##### Source data

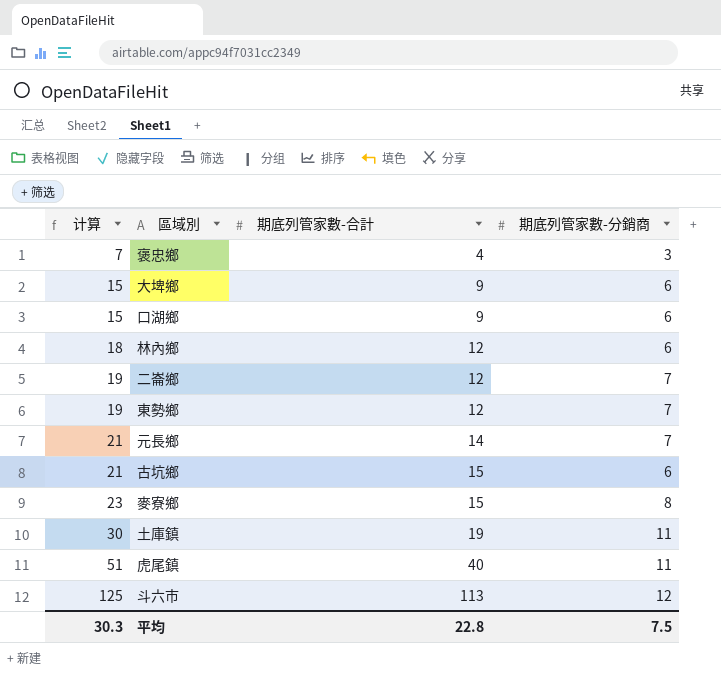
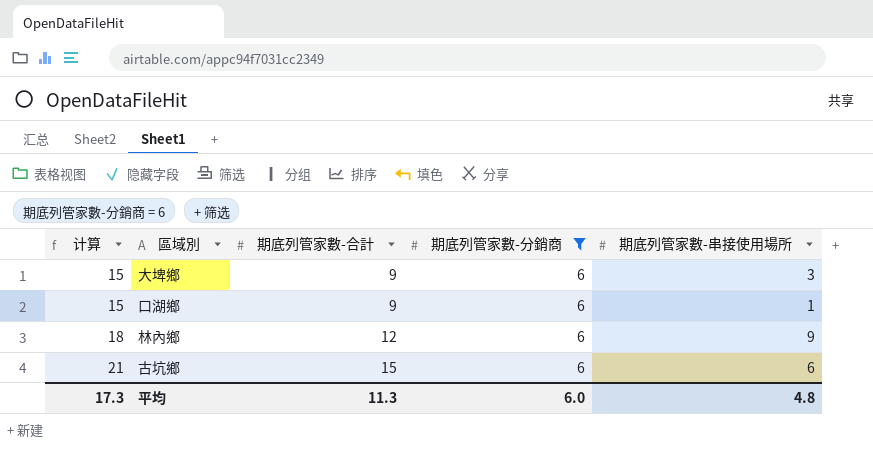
filter: none -> 期底列管家數-分銷商 = 6
column 期底列管家數-串接使用場所 | position: none -> 5
平均 | 计算: 30.3 -> 17.3
平均 | 期底列管家數-合計: 22.8 -> 11.3
平均 | 期底列管家數-分銷商: 7.5 -> 6.0

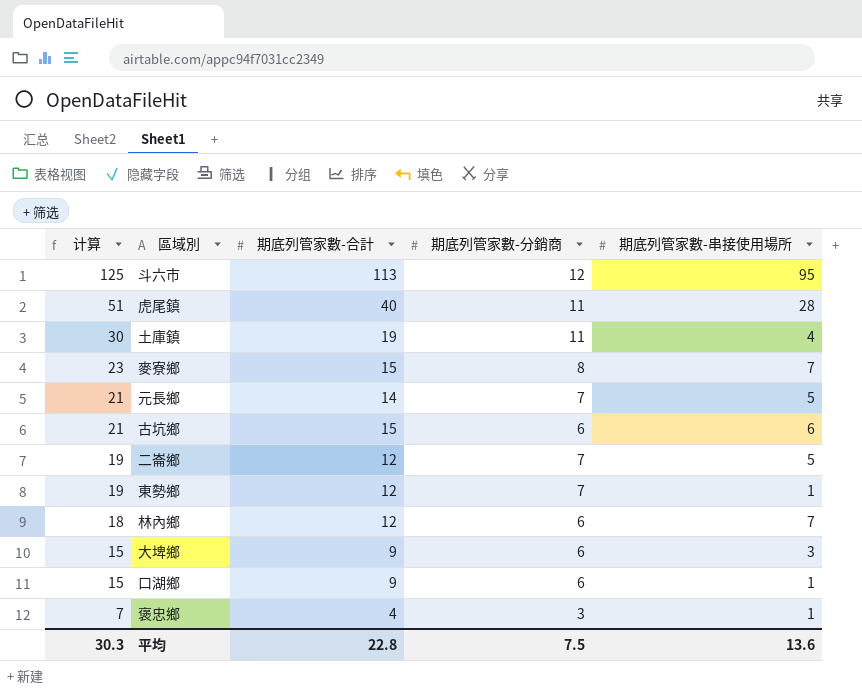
filter: 期底列管家數-分銷商 = 6 -> none
row order: 计算 ascending -> 计算 descending
林內鄉 | 期底列管家數-串接使用場所: 9 -> 7
平均 | 计算: 17.3 -> 30.3
平均 | 期底列管家數-合計: 11.3 -> 22.8
平均 | 期底列管家數-分銷商: 6.0 -> 7.5
平均 | 期底列管家數-串接使用場所: 4.8 -> 13.6

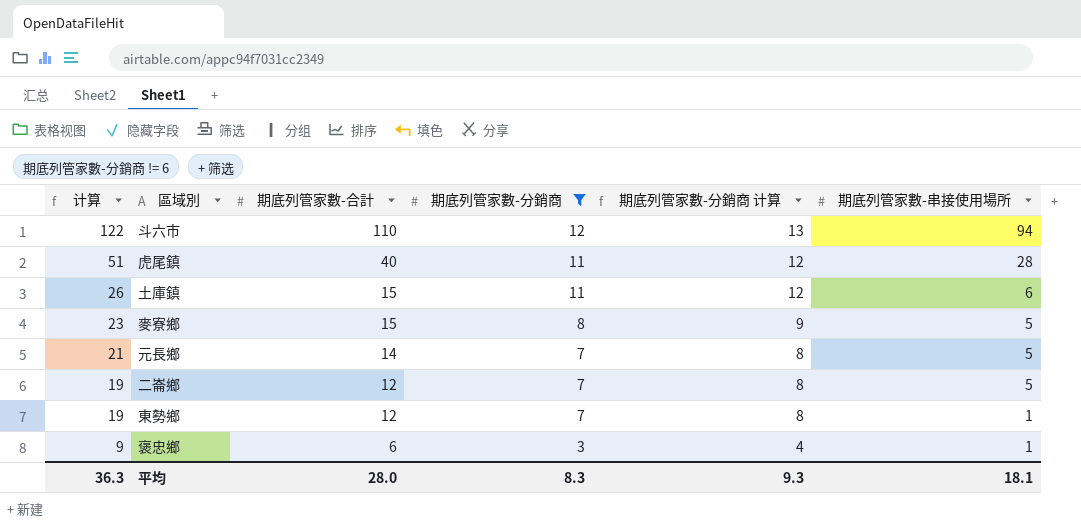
filter: none -> 期底列管家數-分銷商 != 6
column 期底列管家數-分銷商 计算 | formula: none -> [期底列管家數-分銷商] + 1
斗六市 | 计算: 125 -> 122
斗六市 | 期底列管家數-合計: 113 -> 110
斗六市 | 期底列管家數-串接使用場所: 95 -> 94
土庫鎮 | 计算: 30 -> 26
土庫鎮 | 期底列管家數-合計: 19 -> 15
土庫鎮 | 期底列管家數-串接使用場所: 4 -> 6
麥寮鄉 | 期底列管家數-串接使用場所: 7 -> 5
褒忠鄉 | 计算: 7 -> 9
褒忠鄉 | 期底列管家數-合計: 4 -> 6
平均 | 计算: 30.3 -> 36.3
平均 | 期底列管家數-合計: 22.8 -> 28.0
平均 | 期底列管家數-分銷商: 7.5 -> 8.3
平均 | 期底列管家數-串接使用場所: 13.6 -> 18.1

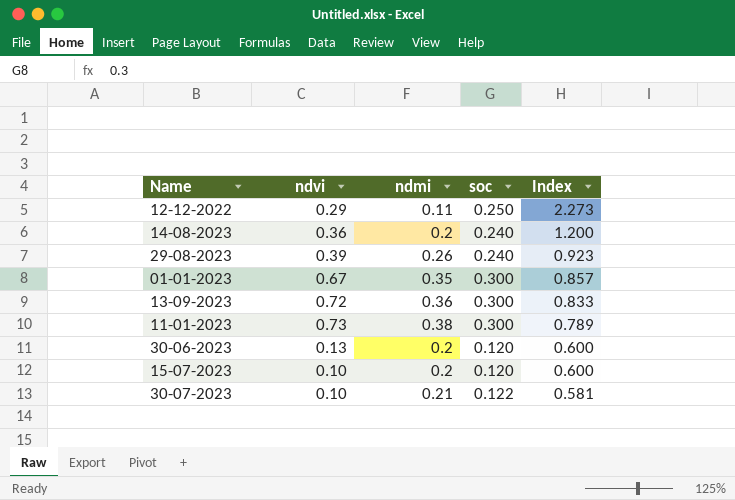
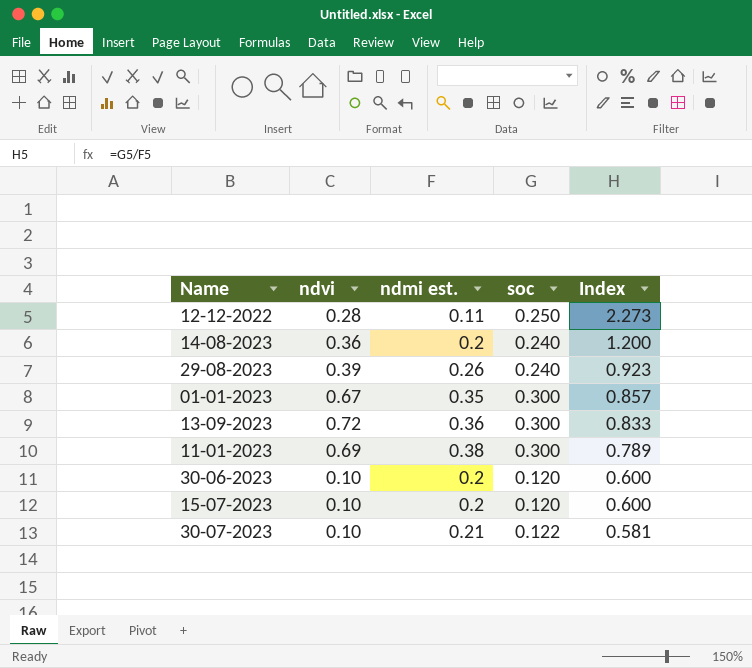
column name: ndmi -> ndmi est.
12-12-2022 | ndvi: 0.29 -> 0.28
11-01-2023 | ndvi: 0.73 -> 0.69
30-06-2023 | ndvi: 0.13 -> 0.10

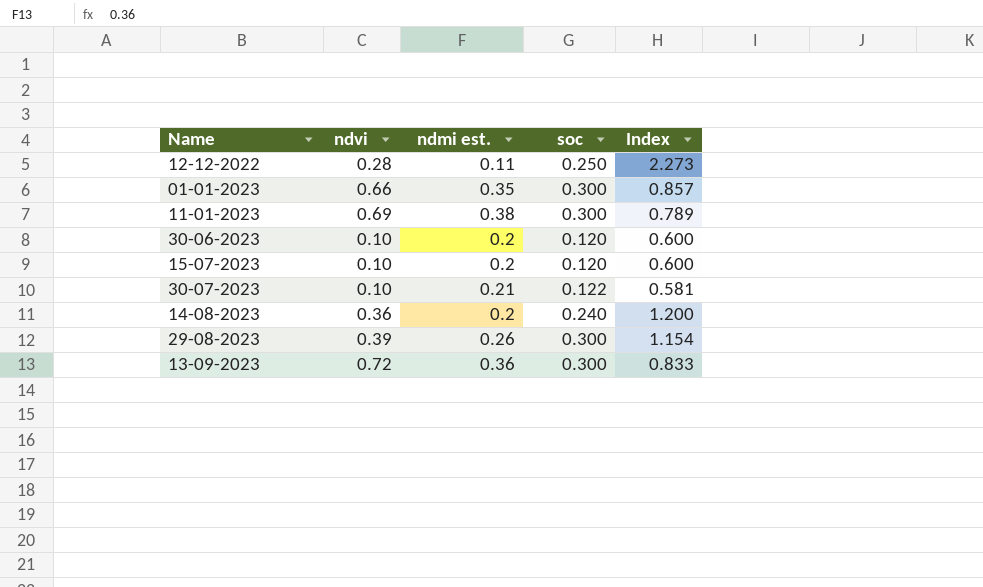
row order: Index descending -> Name ascending
01-01-2023 | ndvi: 0.67 -> 0.66
29-08-2023 | soc: 0.240 -> 0.300
29-08-2023 | Index: 0.923 -> 1.154

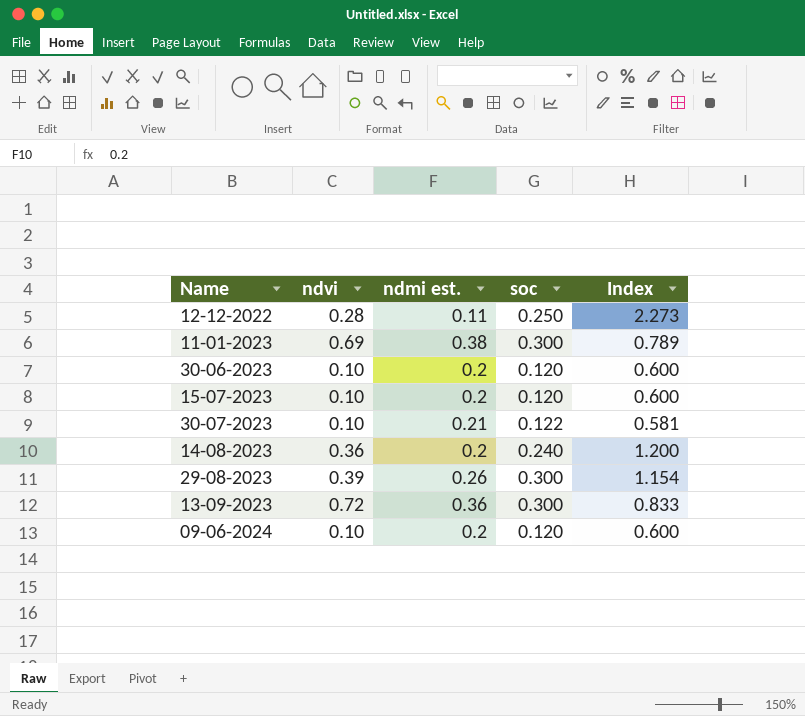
row 01-01-2023: 0.66 | 0.35 | 0.300 | 0.857 -> none
row 09-06-2024: none -> 0.10 | 0.2 | 0.120 | 0.600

##########

Instructions for the task | Could you write out exactly the lines of the data above that run from the one holding "麥寮鄉 | 期底列管家數-串接使用場所: 7 -> 5" to the one holding "12-12-2022 | ndvi: 0.29 -> 0.28", with both ends in and all pictures out?

Task solution |
麥寮鄉 | 期底列管家數-串接使用場所: 7 -> 5
褒忠鄉 | 计算: 7 -> 9
褒忠鄉 | 期底列管家數-合計: 4 -> 6
平均 | 计算: 30.3 -> 36.3
平均 | 期底列管家數-合計: 22.8 -> 28.0
平均 | 期底列管家數-分銷商: 7.5 -> 8.3
平均 | 期底列管家數-串接使用場所: 13.6 -> 18.1

column name: ndmi -> ndmi est.
12-12-2022 | ndvi: 0.29 -> 0.28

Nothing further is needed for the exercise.